* Aim of the exercise
Find the lines below that contain the string "total". Copy each one.

* Dataset excerpts
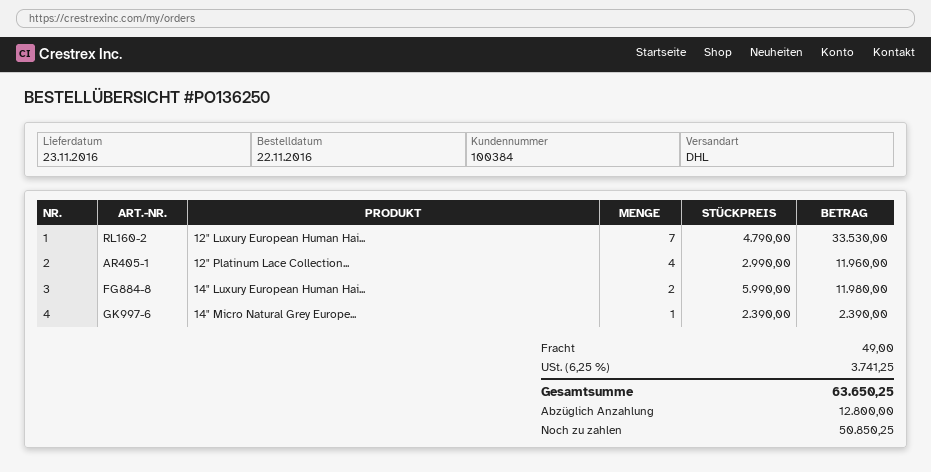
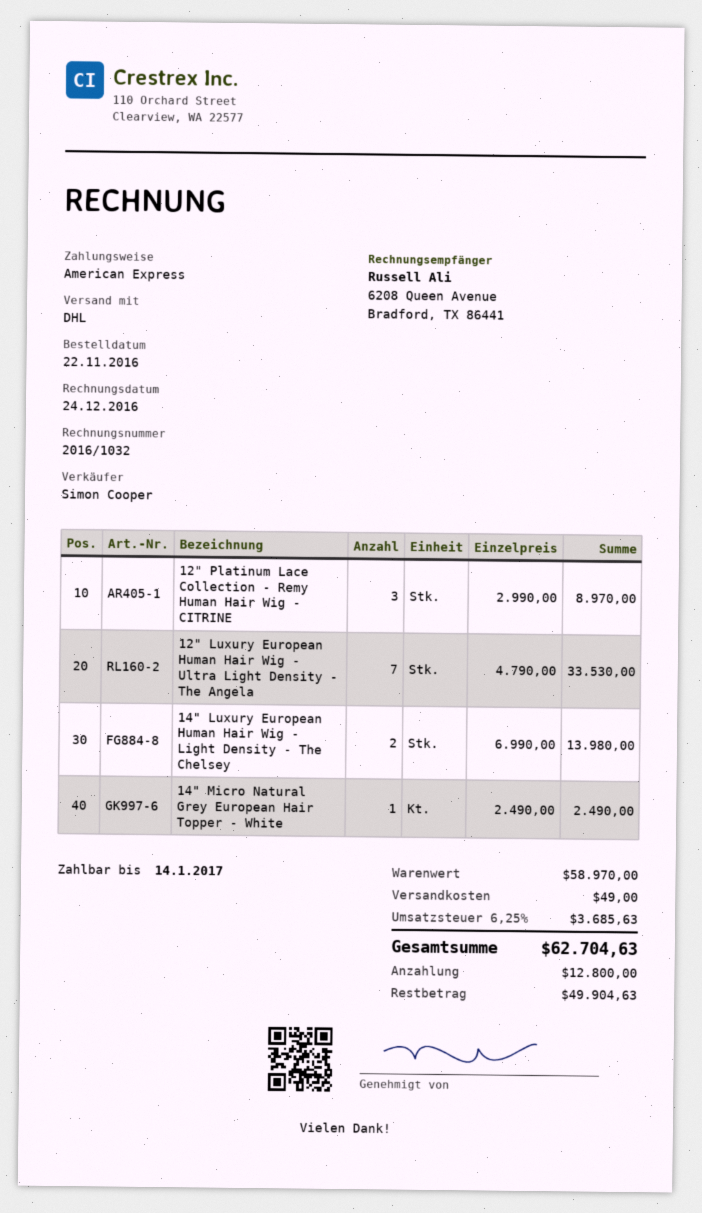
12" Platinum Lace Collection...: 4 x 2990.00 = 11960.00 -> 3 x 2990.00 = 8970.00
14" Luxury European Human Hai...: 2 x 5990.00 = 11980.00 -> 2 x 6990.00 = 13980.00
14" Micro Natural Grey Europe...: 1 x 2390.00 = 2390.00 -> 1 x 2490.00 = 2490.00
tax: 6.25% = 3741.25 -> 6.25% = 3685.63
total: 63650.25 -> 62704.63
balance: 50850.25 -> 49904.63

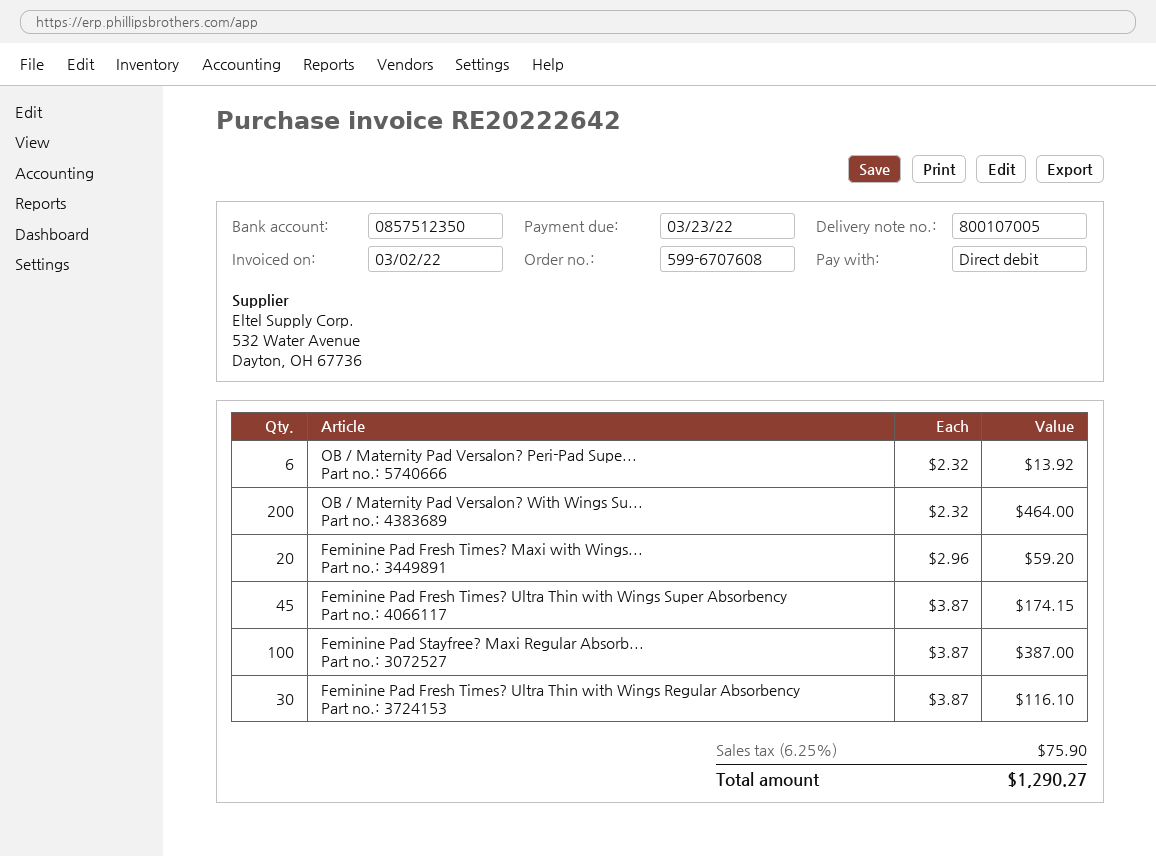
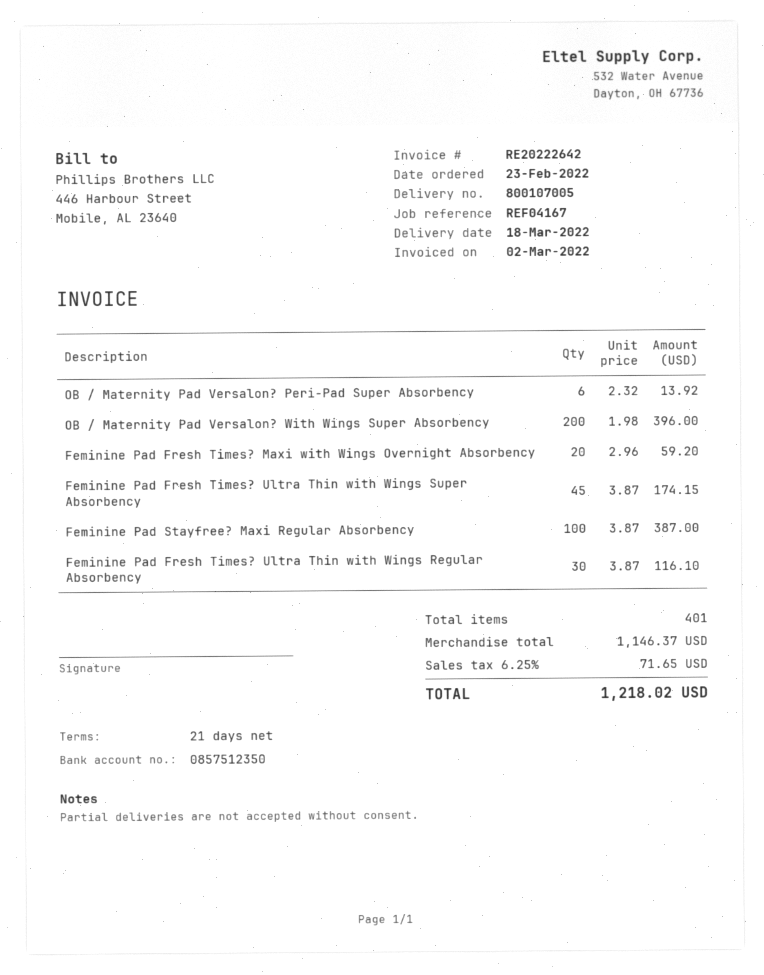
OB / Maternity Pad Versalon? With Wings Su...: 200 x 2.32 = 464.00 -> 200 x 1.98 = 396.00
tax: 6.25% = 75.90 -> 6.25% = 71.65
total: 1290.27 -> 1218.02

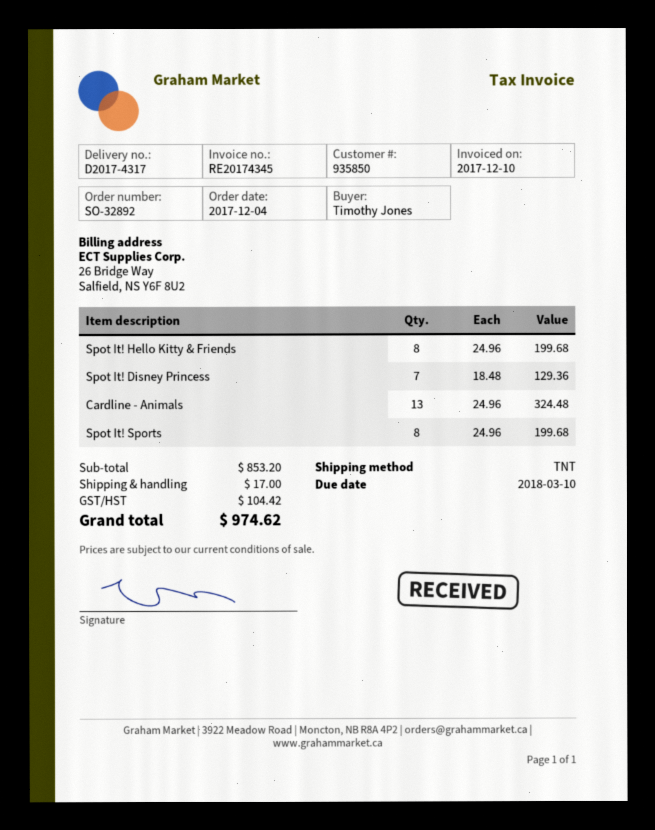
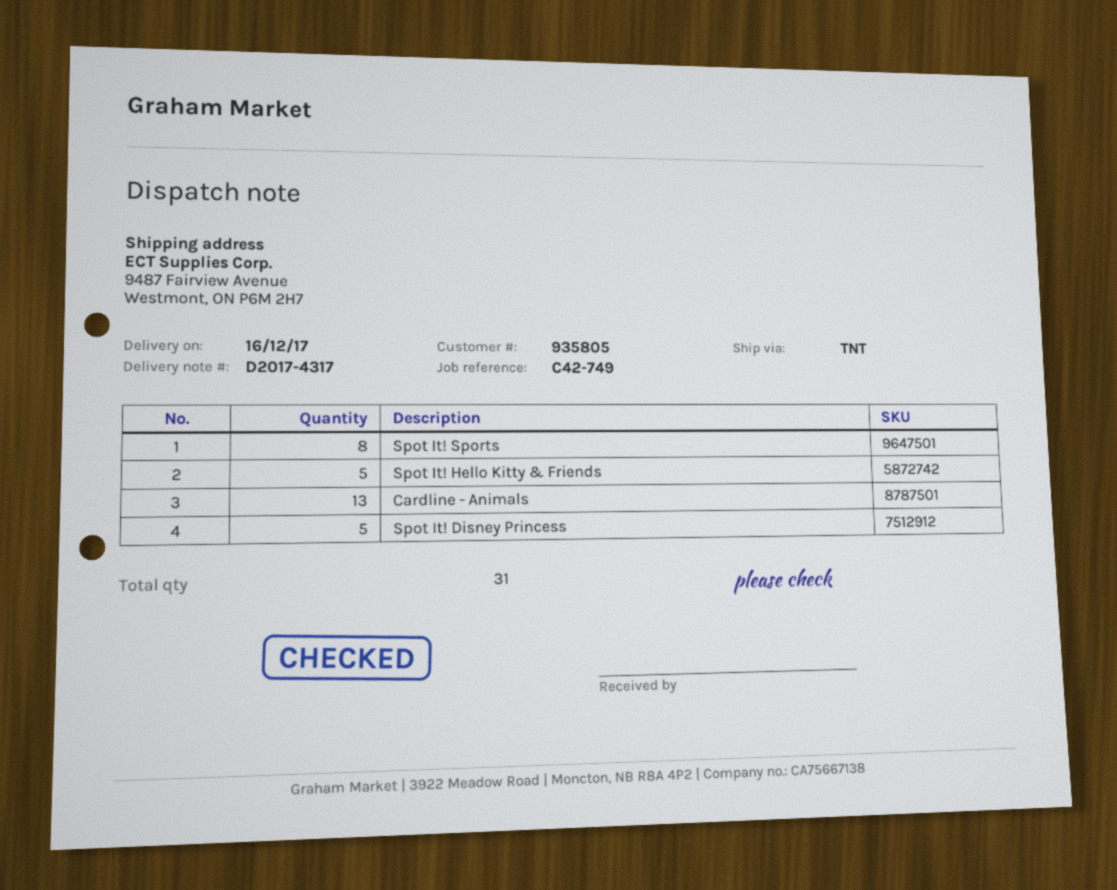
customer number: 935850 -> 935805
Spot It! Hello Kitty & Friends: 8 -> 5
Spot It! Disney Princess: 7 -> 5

* Exercise solution
total: 63650.25 -> 62704.63
total: 1290.27 -> 1218.02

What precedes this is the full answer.